Batu Persidangan

...
Rumah adat

   Saat Anda memasuki Huta Siallagan, tampak tidak banyak perbedaan dengan kampung lain pada umumnya di Tanah Batak, yaitu terdiri atas deretan rumah bolon dan sopo. Yang istimewa di sini adalah adanya deretan batu-batu berbentuk kursi tersusun melingkari meja batu. Rangkaian batu tersebut dinamakan Batu Parsidangan dan letaknya persis di tengah perkampungan di bawah pohon hariara yang akarnya melilit ke mana-mana.

   Pohon suci masyarakat Batak tersebut memang biasanya ditanam di perkampungan suku Batak. Batu persidangan tersebut ada di 2 lokasi dimana yang pertama berfungsi sebagai tempat rapat dan yang kedua untu eksekusi. Batu sidang pertama tertata rapi melingkar dibawah pohon dan berfungsi sebagai tempat rapat. Rangkaian batu kursinya meliputi kursi untuk raja dan permaisuri, kursi para tetua adat, kursi raja untuk huta tetangga dan undangan serta kursi untuk datu (pemilik ilmu kebathinan).

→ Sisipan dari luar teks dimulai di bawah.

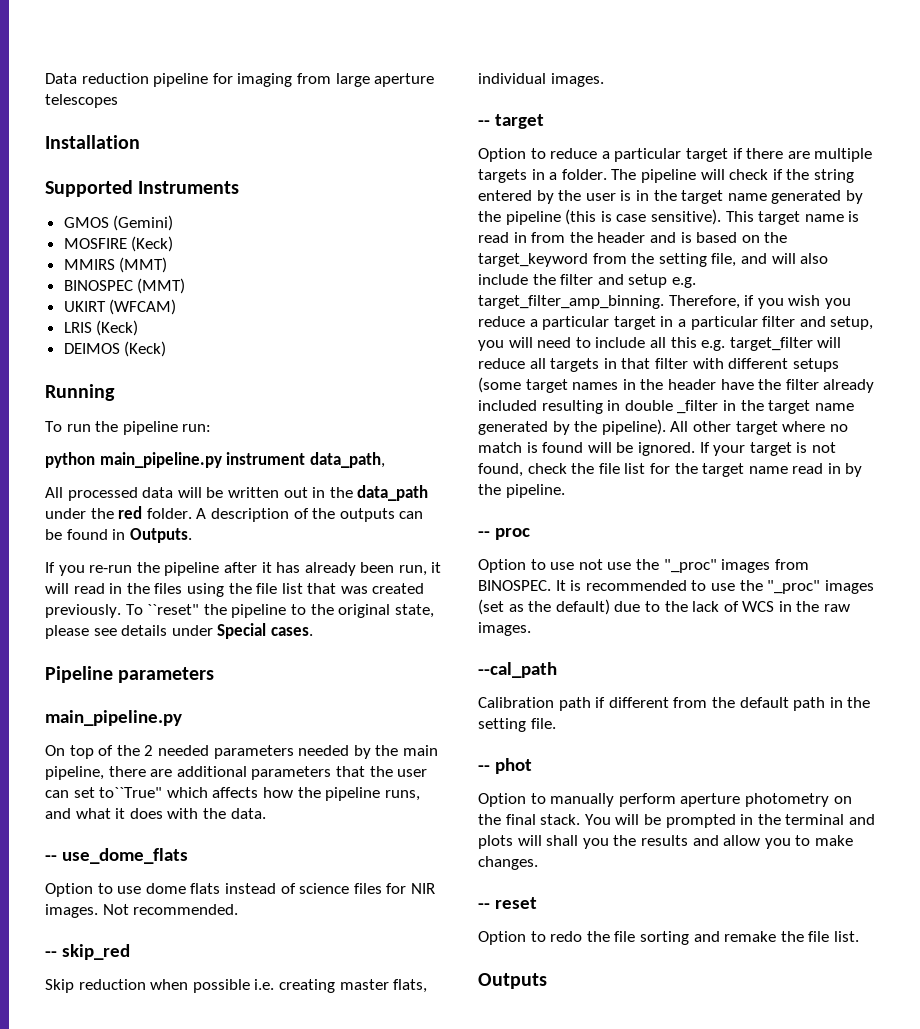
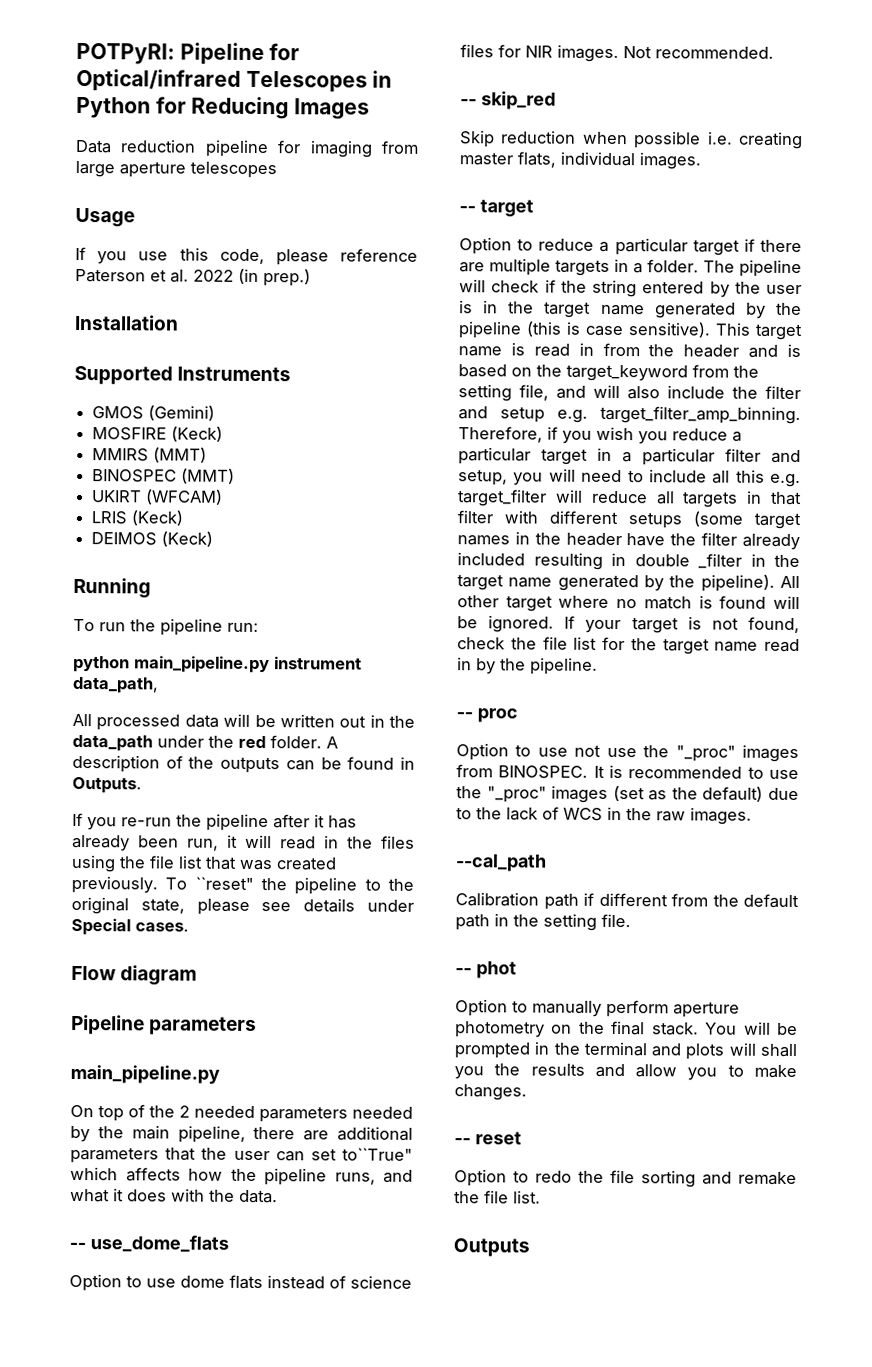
(45, 78) none -> [76,42,301,66] [76,68,393,93] [76,96,371,120] POTPyRI: Pipeline for Optical/infrared Telescopes in Python for Reducing Images //
(118, 101) none -> [75,207,135,228] [75,246,418,266] [75,268,311,287] // Usage // If you use this code, please reference Paterson et al. 2022 (in prep.)
(313, 631) none -> [71,965,198,986] // Flow diagram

   Rangkaian batu kedua tidak jauh berbeda dengan yang pertama hanya saja dilengkapi sebuah batu besar memanjang untuk membaringkan musuh atau terdakwa lalu kepalanya akan dipenggal di batu cekung tersebut.Dinamakan Batu persidangan karena memang fungsinya untuk mengadili penjahat (Kasus pembunuhan, pencurian, pemerkosan, dan lainnya) atau juga untuk musuh politik dari sang raja. Raja Siallgan akan menggunakan kalender Batak untuk mencari hari baik menggelar sidang bersama para tetua adat. Para tetua adat akan memberikan usul jenis hukuman yang diberikan sesuai derajat kesalahannya. Raja Siallagan kemudian akan menetapkannya apakah berupa hukuman denda, hukuman pasung, atau hukuman pancung. Sebelum diadili terdakwa dipasung terlebih dahulu. Apabila bersalah maka terdakwa akan dibawa ke belakang kampung untuk dieksekusi di rangkaian batu sidang kedua. Tubuhnya akan dibedah kemudian dipancung.
   Menurut penuturan masyarakat setempat, dahulu tubuh terdakwa akan disayat hingga darah keluar bila perlu ditetesi tetesan jeruk nipis sebelum dipenggal apabila si terdakwa memiliki ilmu kebal. Ada cerita bahwa potongan tubuh terdakwa itu akan membenci terdakwa tersebut maka akna memakan jantungnya. Bagian kepala terdakwa tersebut akan dibungkus dan dikubur di tempat yang jauh dari Huta Siallgan. Darahnya akan ditampung dengan cawan untuk dijadikan minuman pencuci mulut serta potongan tubuh dan tulangnya dibuang ke Danau Toba. Sang Raja biasanya akan memerintahkan agar masyarakat tidak menyentuh air danau selama satu hingga dua minggu karena air danau dianggap masih berisi roh jahat. Dimungkinkan dari kisah inilah yang kemudian sempat menjadi sebuah stereotipe bahwa masyarakat Batak melakukan praktek kanibalisme.
   Ritual ini perlahan hilang setelah agama Kristen tersebar di Wilayah Samosir oleh seorang Pendeta asal Jerman bernama Dr. Ingwer Ludwig Nommensen pad pertengahan abad ke-19. Raja Siallgan yang sebelumnya masih menganut agama asli Batak (Parmalim) kemudian memeluk Kristen dan tidak melanjutkan ritual kanibalisme itu lagi. Sekarang Huta Siallgan hanya berfungsi sebagai desa wisata saja untuk mengenang sejarah dan budaya salah satu suku di Tanah Batak. Pemandu wisata ke tempat ini pastinya aka menceritakan hal ini lebih terperinci dan dimaksudkan sebagai pelajaran dari bentuk tradisi di zaman dahulu dan tidak ada maksud lainnya.